Horse-racing? In Reading? We’ve all heard about Newbury and Ascot, but few people know that at various periods between 1705 and 1906 there were six racecourses in Reading, offering both Flat and National Hunt racing.

Local sports journalist Nigel Sutcliffe has researched their histories and written this fascinating account. There was a track at King’s Meadow, while another was on the site of Maiden Erlegh School. Meetings also once took place at Bulmershe Heath, Whiteknights, Calcot and Whitley, to the south of what is now Cintra Park. Races at Maiden Erlegh were staged under the patronage of Sol Joel, a diamond magnate and racehorse owner who also gave his name to the playing fields at Earley. One meeting in 1902 attracted more than 4,500 racegoers, and special trains were laid on to bring spectators from far and wide.
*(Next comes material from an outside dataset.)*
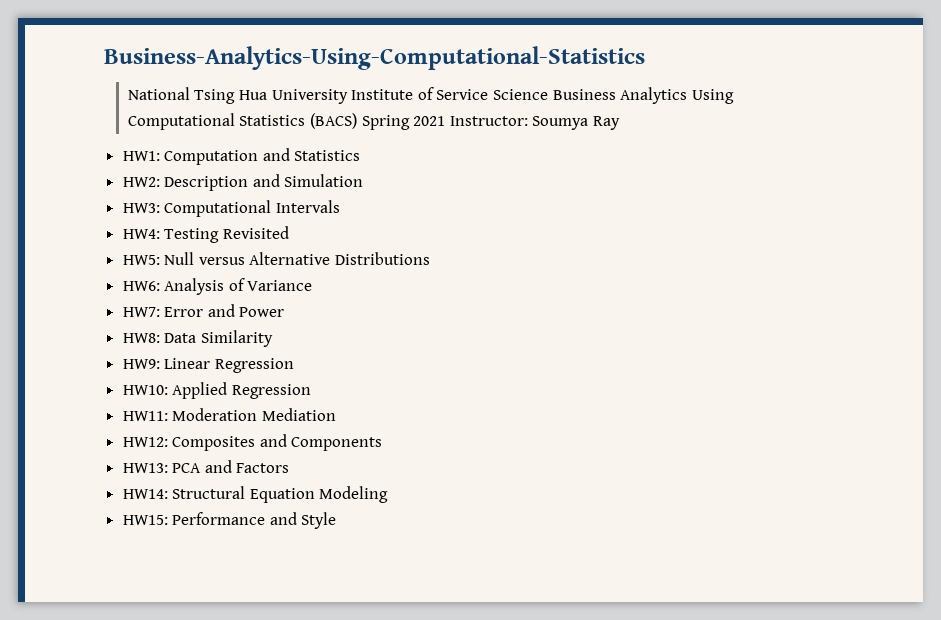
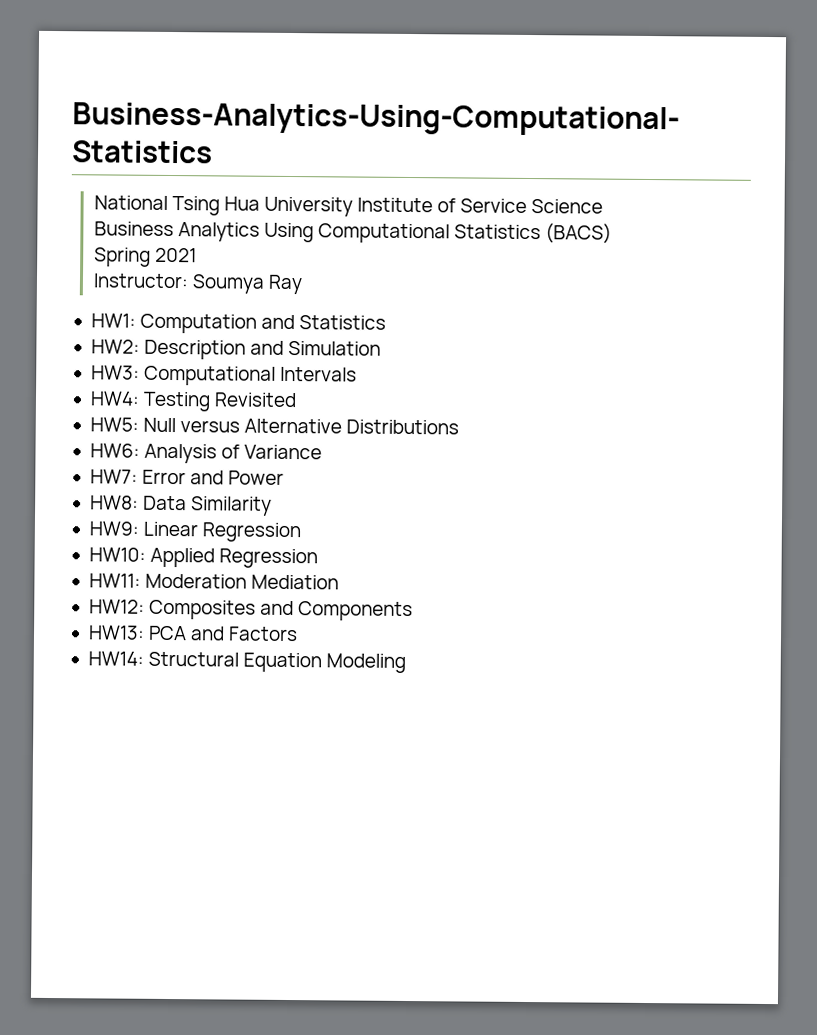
(549, 94) none -> (604, 206) //
(358, 121) none -> (613, 233) //
(446, 121) none -> (197, 255) //
[122,512,337,529] // HW15: Performance and Style -> (407, 663) none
The book lists the winning horse and owner of every race that took place at the six Reading tracks, and also contains the names of many of the winning jockeys, including the legendary Fred Archer.

As well as a wealth of detail about horses, riders and owners, the book describes the activities of local racegoers of all classes, from the balls and assemblies attended by the gentry and aristocrats to the crime and corruption inevitably associated with racing in the 18th and 19th centuries.

Nigel Sutcliffe. Paperback, 210 x 135 mm, 120 pages, July 2010.